Solution Dilution Calculator
ChemistryUse the C₁V₁ = C₂V₂ dilution equation to find stock volume needed, final concentration, or volume of diluent to add. Works for molarity, normality, and percent solutions.
Final Volume (V₂)
What is a Solution Dilution?
The Solution Dilution Calculator applies the C₁V₁ = C₂V₂ equation to determine the final volume needed when diluting a solution from a known initial concentration to a target concentration. Given the stock concentration (C₁), the volume of stock taken (V₁), and the target concentration (C₂), it returns the final total volume (V₂), the volume of diluent to add, and the dilution factor.
The equation C₁V₁ = C₂V₂ (also written as n₁ = n₂, meaning moles before = moles after) is derived from the law of conservation of matter. When you dilute a solution, you add solvent — but no solute is added or removed. The total moles of solute in V₁ litres at C₁ mol/L equals the total moles in V₂ litres at C₂ mol/L. This one equation covers the most common question in solution preparation: "I have a concentrated stock — how do I make a working solution at the concentration I need?"
The equation works for molarity (mol/L), percent by volume (% v/v), percent by mass/volume (% w/v), and any other linear concentration unit — as long as C₁ and C₂ use the same unit and V₁ and V₂ use the same unit. It does not directly apply to % w/w (mass percent), which is referenced to solvent mass rather than solution volume.

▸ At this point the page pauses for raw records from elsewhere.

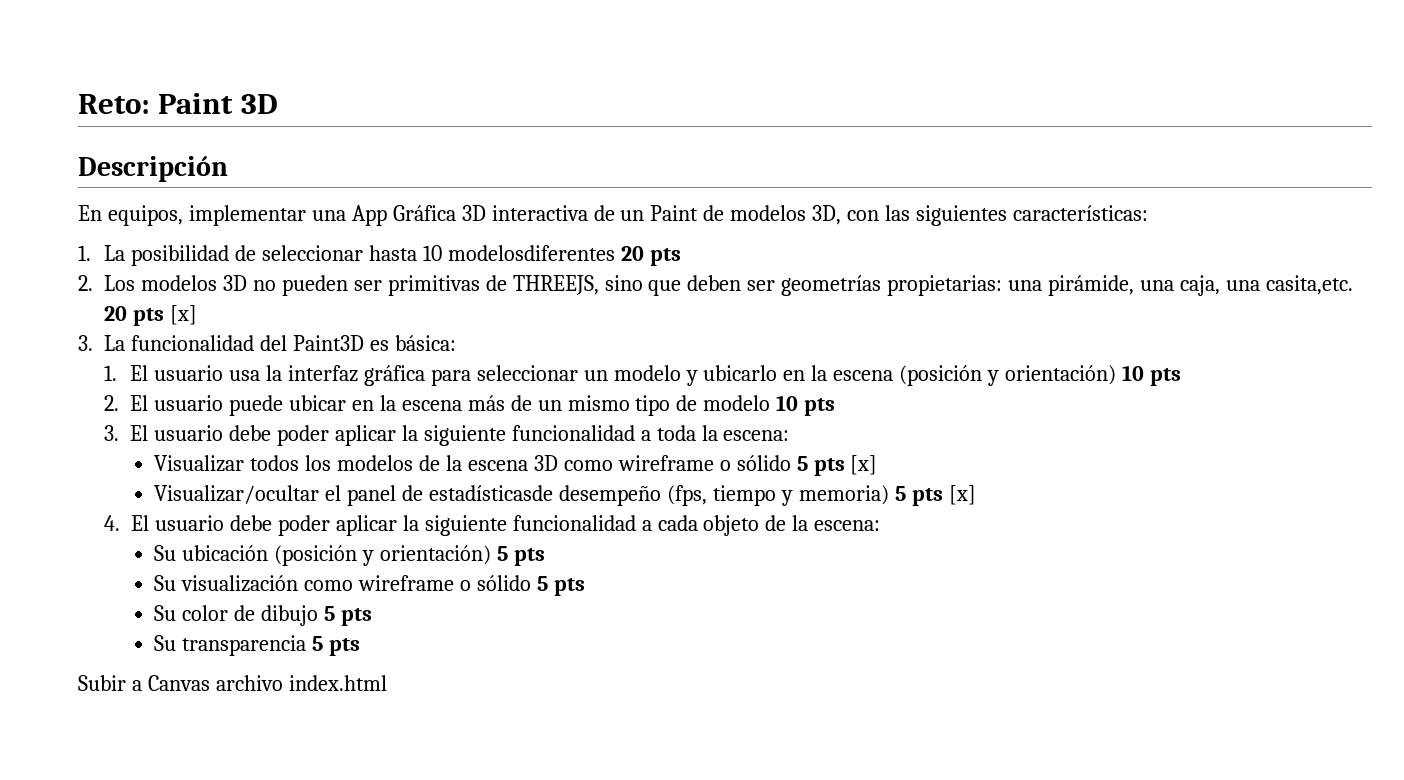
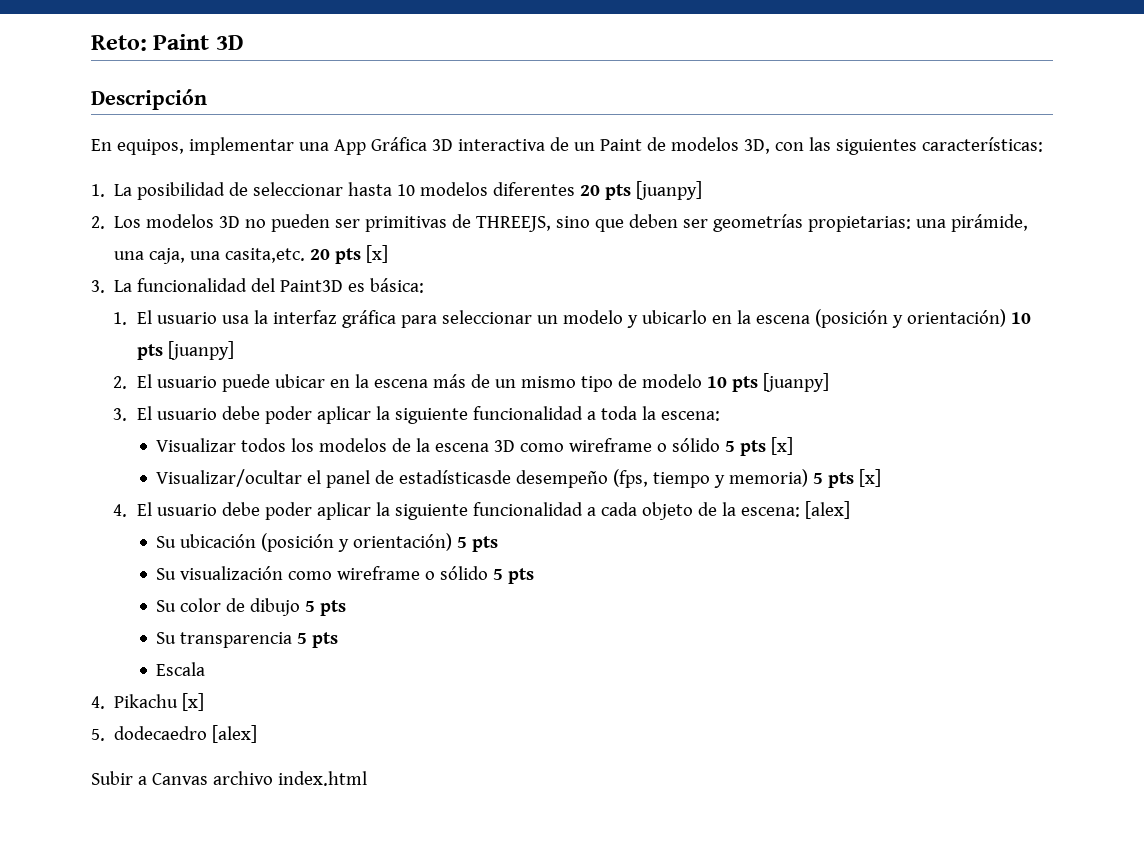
[447,245,681,266] modelosdiferentes 20 pts -> [420,181,703,200] modelos diferentes 20 pts [juanpy]
(1181, 377) none -> [167,341,234,360] [juanpy]
(836, 407) none -> [762,373,829,392] [juanpy]
(881, 525) none -> [804,501,850,519] [alex]
(361, 647) none -> [156,662,206,676] [91,693,205,711] [91,725,258,743] // Escala // 4. Pikachu [x] // 5. dodecaedro [alex]

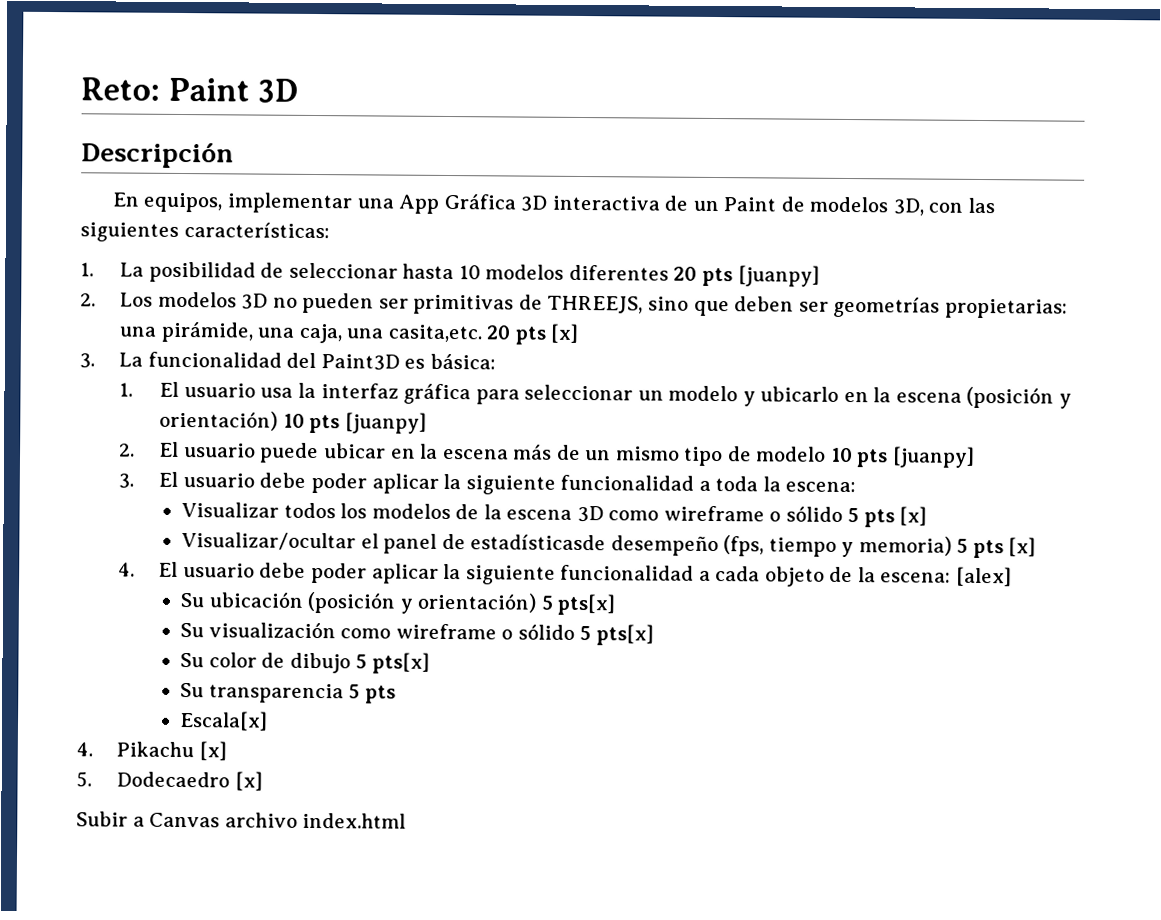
[472,536,499,552] pts -> [557,593,616,616] pts[x]
[508,568,535,584] pts -> [595,624,654,646] pts[x]
[320,600,347,616] pts -> [371,652,430,674] pts[x]
[156,662,206,676] Escala -> [178,710,268,731] Escala[x]
[114,725,258,743] dodecaedro [alex] -> [116,771,263,791] Dodecaedro [x]

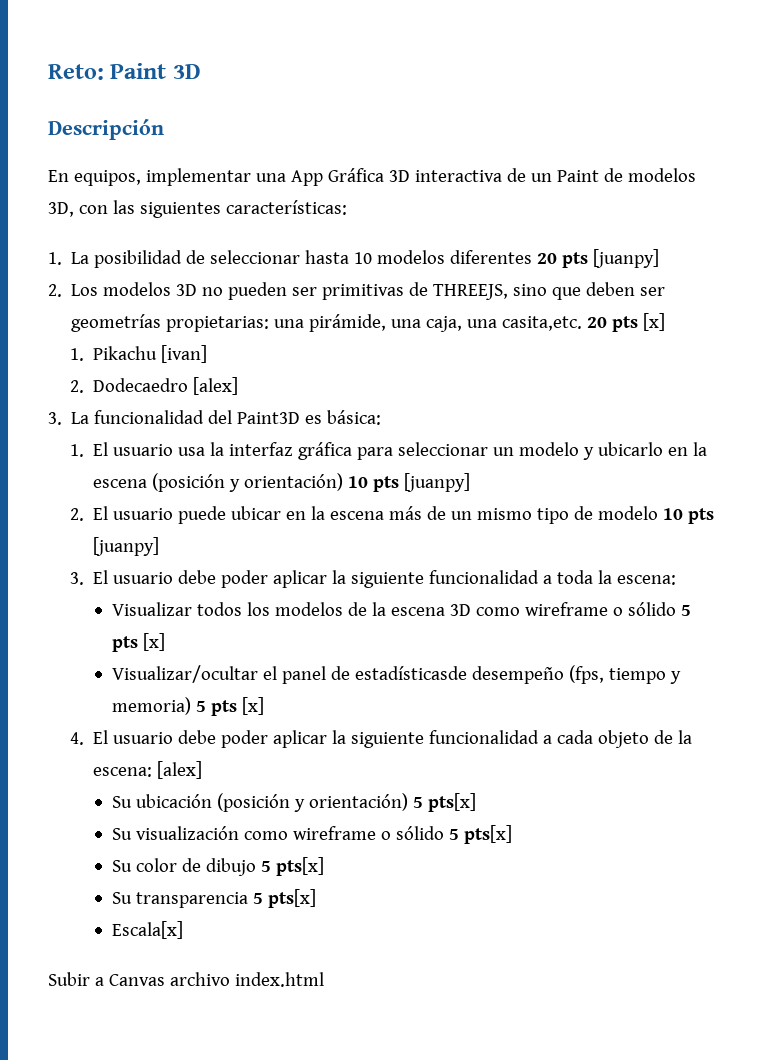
(580, 333) none -> [69,345,207,363] [69,377,238,395] // 1. Pikachu [ivan] // 2. Dodecaedro [alex]
[364,685,396,704] pts -> [267,889,316,908] pts[x]
[76,741,227,761] [76,771,263,791] // 4. Pikachu [x] // 5. Dodecaedro [x] -> (183, 930) none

In Indian chemistry and pharmacy education, C₁V₁ = C₂V₂ is introduced in NCERT Class 12 Chapter 2 and is a foundational equation in all laboratory science courses. Its practical applications span from preparing 0.1 M NaOH from a 10 M stock, to calculating the volume of concentrated HCl needed for a titration experiment, to compounding IV drug solutions in hospital pharmacies across India.
For planning multi-step serial dilutions, see the Serial Dilution Calculator. To start from solid solute rather than a stock solution, use the Concentration Calculator to calculate the initial concentration first.

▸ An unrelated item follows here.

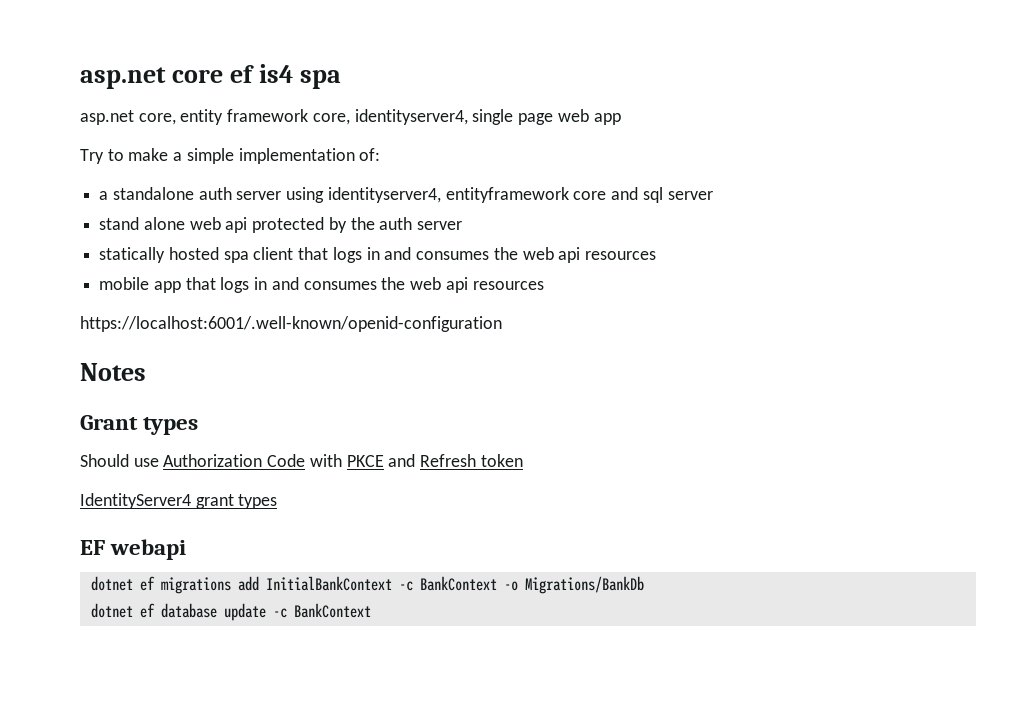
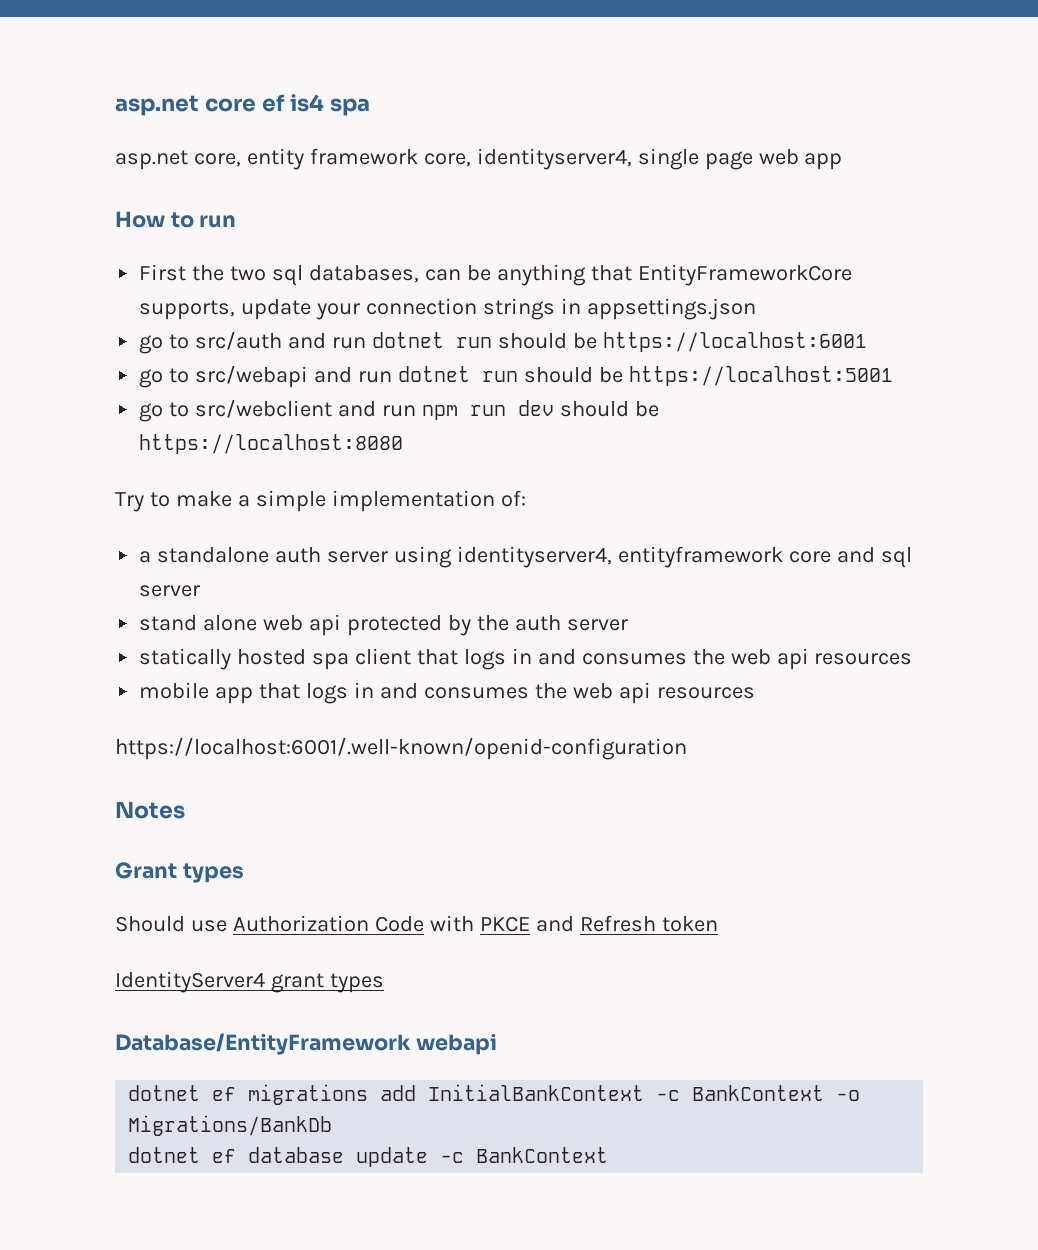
(621, 119) none -> [115,211,237,228] [139,264,852,286] [139,298,756,320] [139,331,867,354] [139,365,893,388] [139,399,659,422] [139,434,404,454] // How to run // First the two sql databases, can be anything that EntityFrameworkCore supports, update your connection strings in appsettings.json // go to src/auth and run dotnet run should be https://localhost:6001 // go to src/webapi and run dotnet run should be https://localhost:5001 // go to src/webclient and run npm run dev should be https://localhost:8080
[80,540,105,555] EF -> [115,1033,411,1055] Database/EntityFramework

How to use this Solution Dilution calculator
- Record your stock concentration — find C₁ from the label of your stock solution, from a previous preparation, or from the Concentration Calculator if you prepared the stock from a solid.
- Enter Initial Concentration (C₁) — type the stock concentration into the Initial Concentration (C₁) field. Use mol/L, %, g/L, or any linear unit — as long as C₂ uses the same unit.

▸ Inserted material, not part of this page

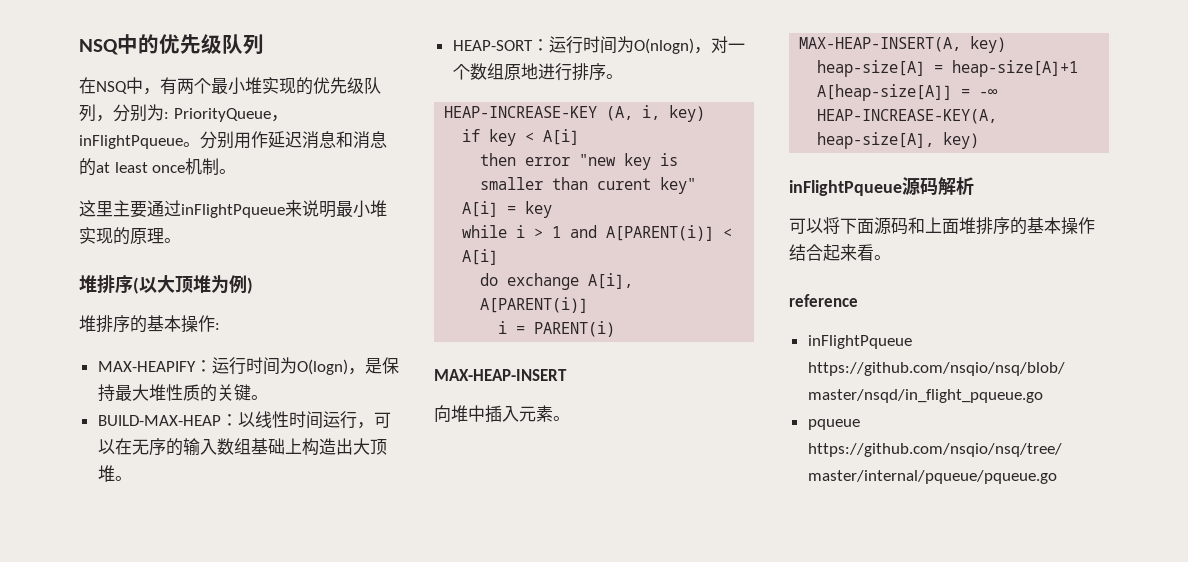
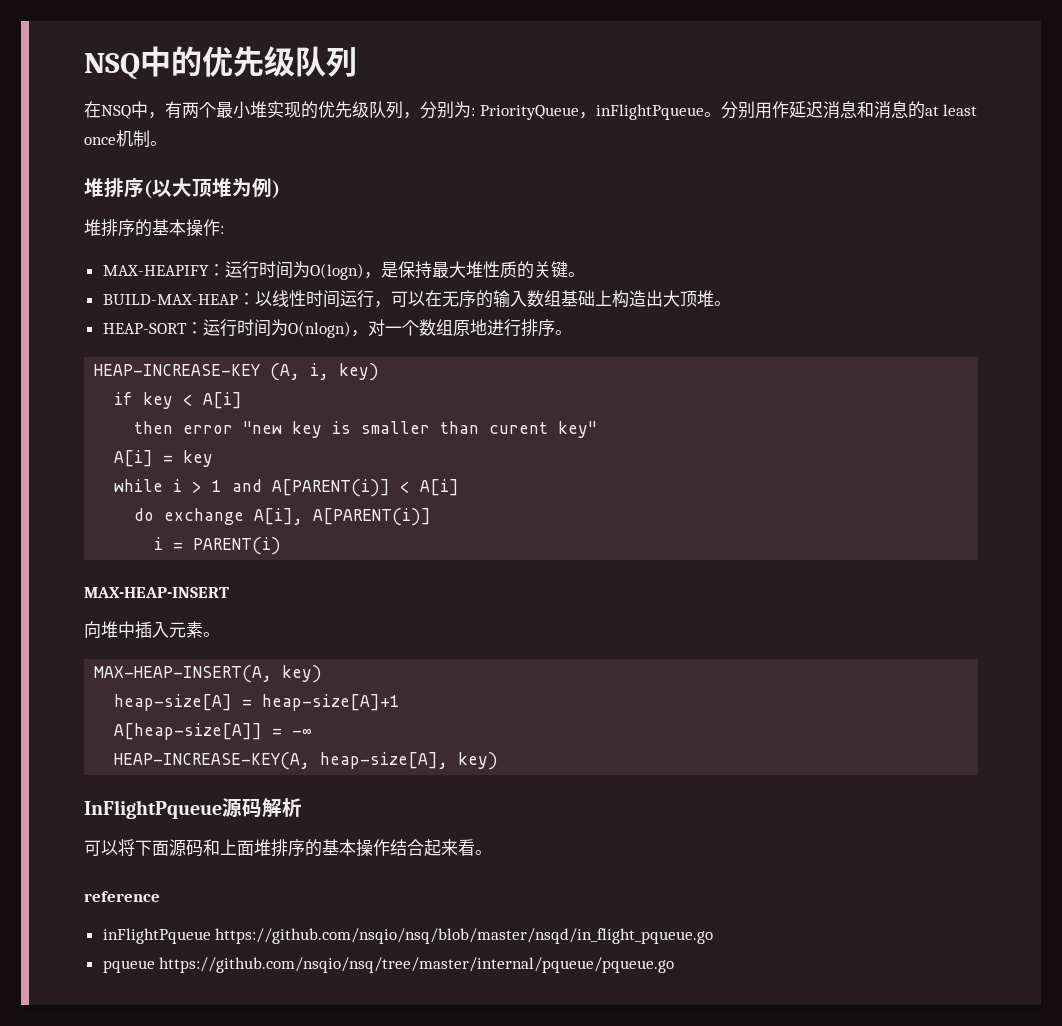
[79,200,387,218] [79,227,181,245] // 这里主要通过inFlightPqueue来说明最小堆实现的原理。 -> (167, 143) none
[789,180,902,196] inFlightPqueue -> [84,800,222,819] InFlightPqueue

- Enter Volume of Stock Solution (V₁) — type the volume of stock solution you will measure out into the Volume of Stock Solution (V₁) field in mL. This is the volume you will pipette or measure.
- Enter Target Concentration (C₂) — type the working concentration you want to achieve into the Target Concentration (C₂) field (same units as C₁).
- Read Final Volume (V₂) — the highlighted output gives the total final volume in mL. This is the volume to make up to in your volumetric flask.
- Add diluent — pour V₁ of stock into your flask, then add the displayed diluent volume (V₂ − V₁) to reach exactly V₂. For multi-step dilutions, use the Serial Dilution Calculator.
Formula & Methodology
Dilution equation: > C₁V₁ = C₂V₂ Rearranged to find final volume: > V₂ = (C₁ × V₁) ÷ C₂ Diluent volume: > V_diluent = V₂ − V₁ Dilution factor: > DF = C₁ ÷ C₂ = V₂ ÷ V₁ Derivation: Moles before dilution: n = C₁ × V₁ Moles after dilution: n = C₂ × V₂ Since moles are conserved: C₁V₁ = C₂V₂ ✓ Worked example 1 — Preparing 0.1 M NaOH from 2 M stock: - C₁ = 2 M, V₁ = 25 mL, C₂ = 0.1 M - V₂ = (2 × 25) ÷ 0.1 = 500 mL - Diluent = 500 − 25 = 475 mL water - DF = 2 ÷ 0.1 = 20-fold dilution - Method: Measure 25 mL of 2 M NaOH into a 500 mL volumetric flask. Add water to the 500 mL mark. Worked example 2 — Concentrated HCl to 1 N (for Class 11 practical): Concentrated HCl = 12 M = 12 N (n-factor = 1). Target: 250 mL of 0.1 N HCl. - V₁ = C₂V₂ ÷ C₁ = (0.1 × 250) ÷ 12 = 2.08 mL concentrated HCl - Add 2.08 mL HCl slowly to ~200 mL water, cool, make up to 250 mL Worked example 3 — IV drug compounding (Indian hospital context): A patient requires 500 mL of 5% glucose with 20 mEq KCl. Stock KCl injection = 2 mEq/mL (10 mL vial). Volume of KCl to add = C₂V₂/C₁ = (20 mEq ÷ 2 mEq/mL) = 10 mL. Add 10 mL from one vial to the 500 mL glucose bag. Final KCl concentration = 20 mEq ÷ 510 mL ≈ 0.039 mEq/mL.